EXERCISE INSTRUCTIONS:
The answer is the set of lines that include "flex", copied from the data below.

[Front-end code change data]
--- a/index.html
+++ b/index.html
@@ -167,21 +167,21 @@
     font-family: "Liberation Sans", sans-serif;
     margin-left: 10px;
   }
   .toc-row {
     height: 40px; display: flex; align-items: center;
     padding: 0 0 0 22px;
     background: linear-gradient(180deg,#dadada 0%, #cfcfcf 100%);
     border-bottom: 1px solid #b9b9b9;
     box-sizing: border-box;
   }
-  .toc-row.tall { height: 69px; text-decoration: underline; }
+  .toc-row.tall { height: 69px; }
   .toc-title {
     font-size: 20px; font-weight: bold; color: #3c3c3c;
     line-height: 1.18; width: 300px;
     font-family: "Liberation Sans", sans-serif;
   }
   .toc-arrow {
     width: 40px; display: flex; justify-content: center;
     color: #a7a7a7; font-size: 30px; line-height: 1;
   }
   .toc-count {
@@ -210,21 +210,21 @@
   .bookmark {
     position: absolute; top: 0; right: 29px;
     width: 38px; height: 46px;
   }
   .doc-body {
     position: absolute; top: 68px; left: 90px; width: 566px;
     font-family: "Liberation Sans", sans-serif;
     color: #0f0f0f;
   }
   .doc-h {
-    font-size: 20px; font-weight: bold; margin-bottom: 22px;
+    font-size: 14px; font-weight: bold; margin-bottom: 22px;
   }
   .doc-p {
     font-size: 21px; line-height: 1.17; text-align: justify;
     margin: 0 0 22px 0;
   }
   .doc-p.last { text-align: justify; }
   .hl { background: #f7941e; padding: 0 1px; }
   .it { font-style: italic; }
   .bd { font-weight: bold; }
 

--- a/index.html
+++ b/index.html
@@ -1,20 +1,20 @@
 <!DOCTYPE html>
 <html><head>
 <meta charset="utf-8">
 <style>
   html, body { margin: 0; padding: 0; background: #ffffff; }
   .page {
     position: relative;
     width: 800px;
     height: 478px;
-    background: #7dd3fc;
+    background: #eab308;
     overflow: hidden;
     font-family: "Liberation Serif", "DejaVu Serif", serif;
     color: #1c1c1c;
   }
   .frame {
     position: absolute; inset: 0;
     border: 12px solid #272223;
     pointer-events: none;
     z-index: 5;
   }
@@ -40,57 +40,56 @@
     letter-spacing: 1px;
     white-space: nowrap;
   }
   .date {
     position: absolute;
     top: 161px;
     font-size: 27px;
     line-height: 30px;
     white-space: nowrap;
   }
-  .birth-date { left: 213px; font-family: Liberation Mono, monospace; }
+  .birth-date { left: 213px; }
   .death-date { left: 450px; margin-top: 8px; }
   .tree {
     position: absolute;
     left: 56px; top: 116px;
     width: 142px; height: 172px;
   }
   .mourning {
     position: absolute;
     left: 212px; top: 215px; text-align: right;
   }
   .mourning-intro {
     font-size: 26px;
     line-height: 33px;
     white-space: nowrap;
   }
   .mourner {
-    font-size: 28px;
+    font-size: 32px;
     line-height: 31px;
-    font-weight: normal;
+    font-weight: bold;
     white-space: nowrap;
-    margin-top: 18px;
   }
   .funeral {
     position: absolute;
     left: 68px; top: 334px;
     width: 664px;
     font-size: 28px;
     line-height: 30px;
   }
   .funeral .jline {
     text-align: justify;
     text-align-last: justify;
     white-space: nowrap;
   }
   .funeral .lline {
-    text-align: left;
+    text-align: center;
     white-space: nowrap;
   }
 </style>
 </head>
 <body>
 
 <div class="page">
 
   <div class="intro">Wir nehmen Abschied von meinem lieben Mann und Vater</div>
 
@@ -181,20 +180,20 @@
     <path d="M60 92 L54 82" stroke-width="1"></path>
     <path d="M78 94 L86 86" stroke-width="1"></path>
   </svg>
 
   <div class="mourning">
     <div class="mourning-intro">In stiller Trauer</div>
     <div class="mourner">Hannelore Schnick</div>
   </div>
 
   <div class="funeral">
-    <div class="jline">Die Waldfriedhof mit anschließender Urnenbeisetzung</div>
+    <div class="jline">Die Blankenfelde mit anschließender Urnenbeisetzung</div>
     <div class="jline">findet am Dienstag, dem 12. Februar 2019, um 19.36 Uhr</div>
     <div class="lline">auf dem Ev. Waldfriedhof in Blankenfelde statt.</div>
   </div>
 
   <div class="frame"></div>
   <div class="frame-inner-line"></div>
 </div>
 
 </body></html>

...

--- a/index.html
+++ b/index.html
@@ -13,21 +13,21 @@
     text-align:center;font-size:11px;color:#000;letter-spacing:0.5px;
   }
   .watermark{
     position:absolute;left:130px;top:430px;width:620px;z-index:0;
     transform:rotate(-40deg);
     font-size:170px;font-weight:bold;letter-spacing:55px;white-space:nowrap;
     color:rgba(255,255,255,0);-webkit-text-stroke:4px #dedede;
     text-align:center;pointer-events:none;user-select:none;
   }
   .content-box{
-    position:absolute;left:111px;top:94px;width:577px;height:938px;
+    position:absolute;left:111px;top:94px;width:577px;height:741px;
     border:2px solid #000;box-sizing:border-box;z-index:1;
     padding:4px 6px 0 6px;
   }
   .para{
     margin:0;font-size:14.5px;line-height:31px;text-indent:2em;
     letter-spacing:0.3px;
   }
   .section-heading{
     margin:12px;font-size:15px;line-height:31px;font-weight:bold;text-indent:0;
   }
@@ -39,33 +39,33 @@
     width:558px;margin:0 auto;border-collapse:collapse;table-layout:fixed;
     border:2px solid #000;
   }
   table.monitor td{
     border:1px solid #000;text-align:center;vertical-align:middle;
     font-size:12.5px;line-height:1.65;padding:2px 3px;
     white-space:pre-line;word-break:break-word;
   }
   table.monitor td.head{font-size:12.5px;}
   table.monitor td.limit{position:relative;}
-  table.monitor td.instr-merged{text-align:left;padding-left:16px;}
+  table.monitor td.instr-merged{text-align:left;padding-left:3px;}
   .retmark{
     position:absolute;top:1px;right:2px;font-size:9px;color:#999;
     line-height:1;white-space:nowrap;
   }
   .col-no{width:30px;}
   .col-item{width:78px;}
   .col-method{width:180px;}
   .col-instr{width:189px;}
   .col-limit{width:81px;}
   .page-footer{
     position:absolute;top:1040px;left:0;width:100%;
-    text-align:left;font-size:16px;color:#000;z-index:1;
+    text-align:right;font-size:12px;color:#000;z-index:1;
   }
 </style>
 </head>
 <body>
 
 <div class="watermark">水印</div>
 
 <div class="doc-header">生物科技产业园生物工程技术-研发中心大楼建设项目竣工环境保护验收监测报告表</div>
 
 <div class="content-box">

EXPECTED ANSWER:
     height: 40px; display: flex; align-items: center;
     width: 40px; display: flex; justify-content: center;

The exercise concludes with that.